A month or so back I noticed that Pycon was looking for talks for the conference in March. Since it was going to be in Chicago which is pretty close, I decided I'd throw my hat in the ring and see if I could do a talk on Satchmo. The bad news is that they did not accept my talk. The good news is that the reviewer comments were generally pretty positive on the talk. I'm assuming there were just too many talks and I didn't put together a compelling enough story. I can respect the difficult position they were in.
One thing I noticed in the reviewer's comments was this statement:
"I've heard Satchmo described as 'Django's killer app.' As I'm a believer that Django is bringing a lot of people to Python, this seems like a good extension of providing some content that appeals to our new audience. I'm willing to champion it."
Wow! I'm obviously proud of Satchmo and would like to see it as Django's killer app but I don't quite think I can claim that yet. Maybe when we finally get to 1.0!
Despite the fact that I won't be presenting, it does look like at least one of the presentations will give some mention to Satchmo in the context of the rich Django-based environment of apps out there.
I may still try to make it to Chicago.
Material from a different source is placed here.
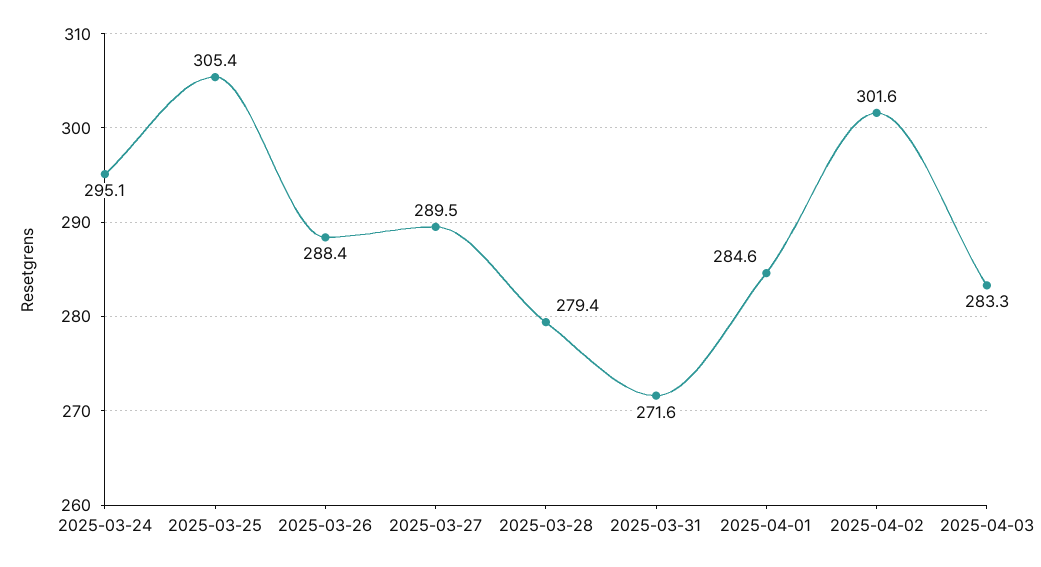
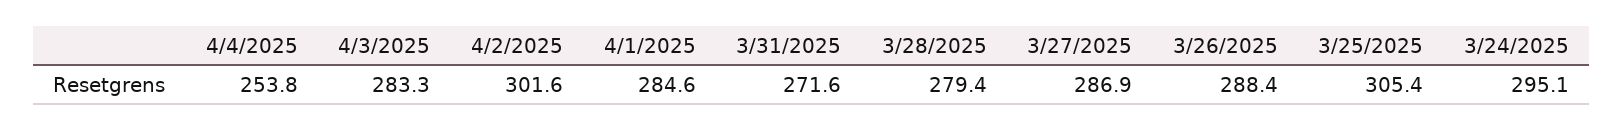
2025-03-27: 289.5 -> 286.9
4/4/2025: none -> 253.8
If I do, are any of the other Satchmo folks going to be there and would you be interested in trying to do a Sprint or some other get-together? Let me know.
#1 Doug Napoleone commented, on December 12, 2007 at 9:52 p.m.:
Please do come to PyCon. It was a very very difficult process. Each program committee member spent on average 20 hours reviewing discussing, and deciding. I blogged about part of it over at http://www.dougma.com
At the end of the day (or meetings in this case) we had to go for a balance of talk subjects. Be assured you are in very good company with a declined talk. I really can't say much more than that.
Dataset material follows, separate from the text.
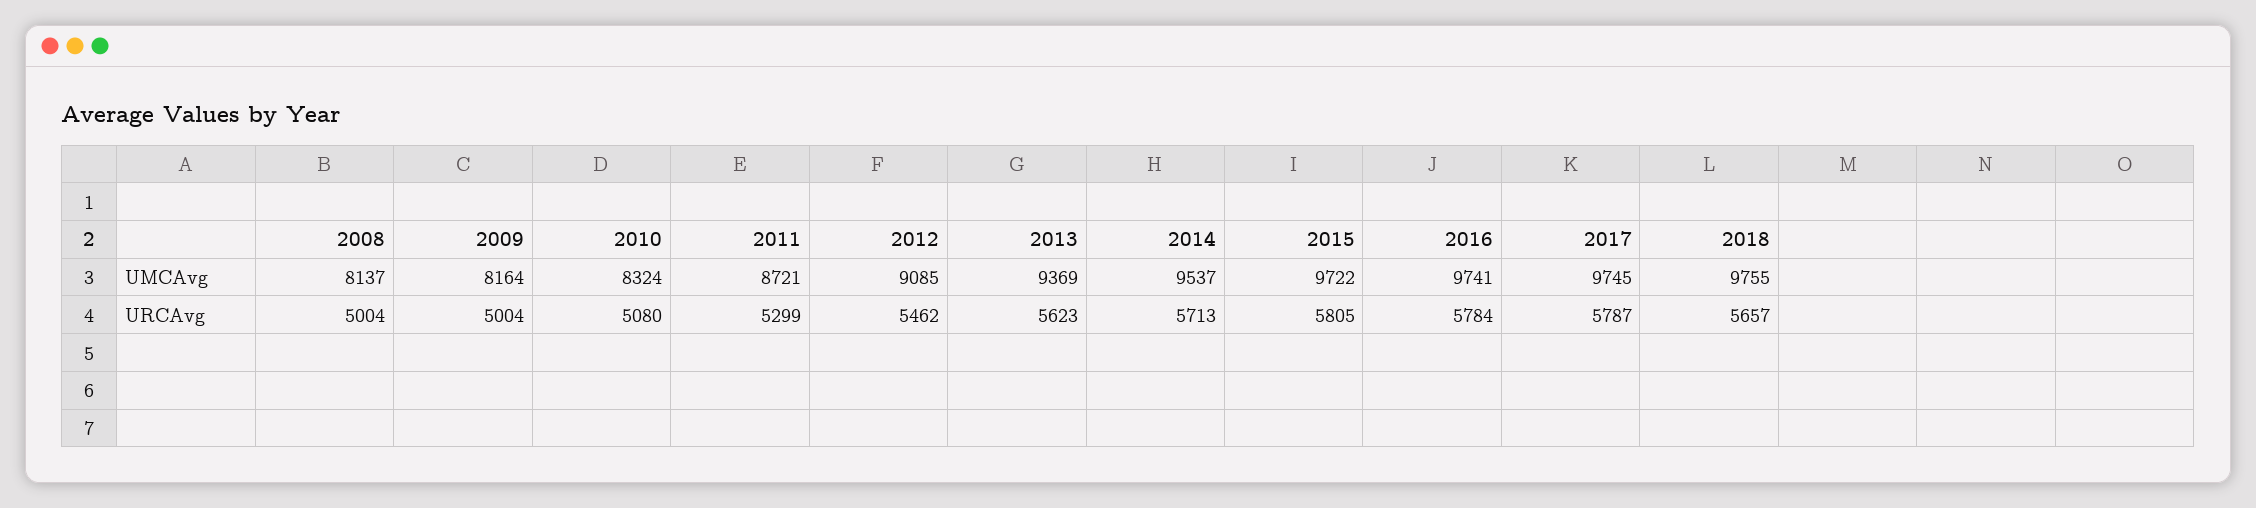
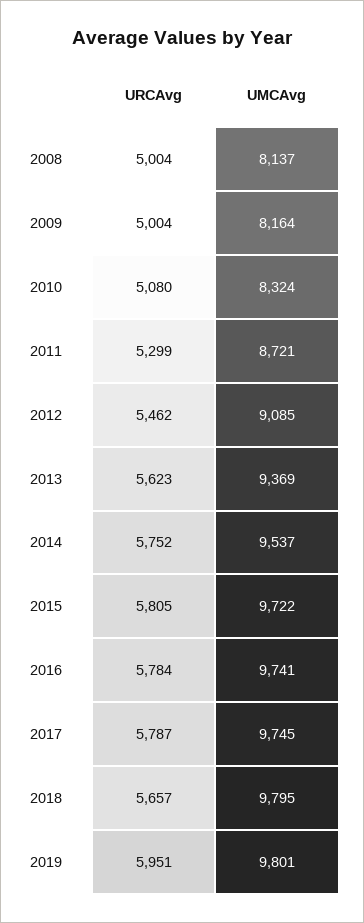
2018, UMCAvg: 9755 -> 9795
2014, URCAvg: 5713 -> 5752
2019, URCAvg: none -> 5951
2019, UMCAvg: none -> 9801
We do want to see these talks held as open space talks, with a lightning talk lead-in. Especially for the application talks where attendees can interact with the speakers, code and the applications. much better than they could at a podium talk. I also expect there to be another Django BoF.
I don't know if you were at the ones this past year, but seeing Ned Batchelder dig into the guts of http://tabblo.com was something that could never have happened at a normal talk. I would love to see something like that for Satchmo.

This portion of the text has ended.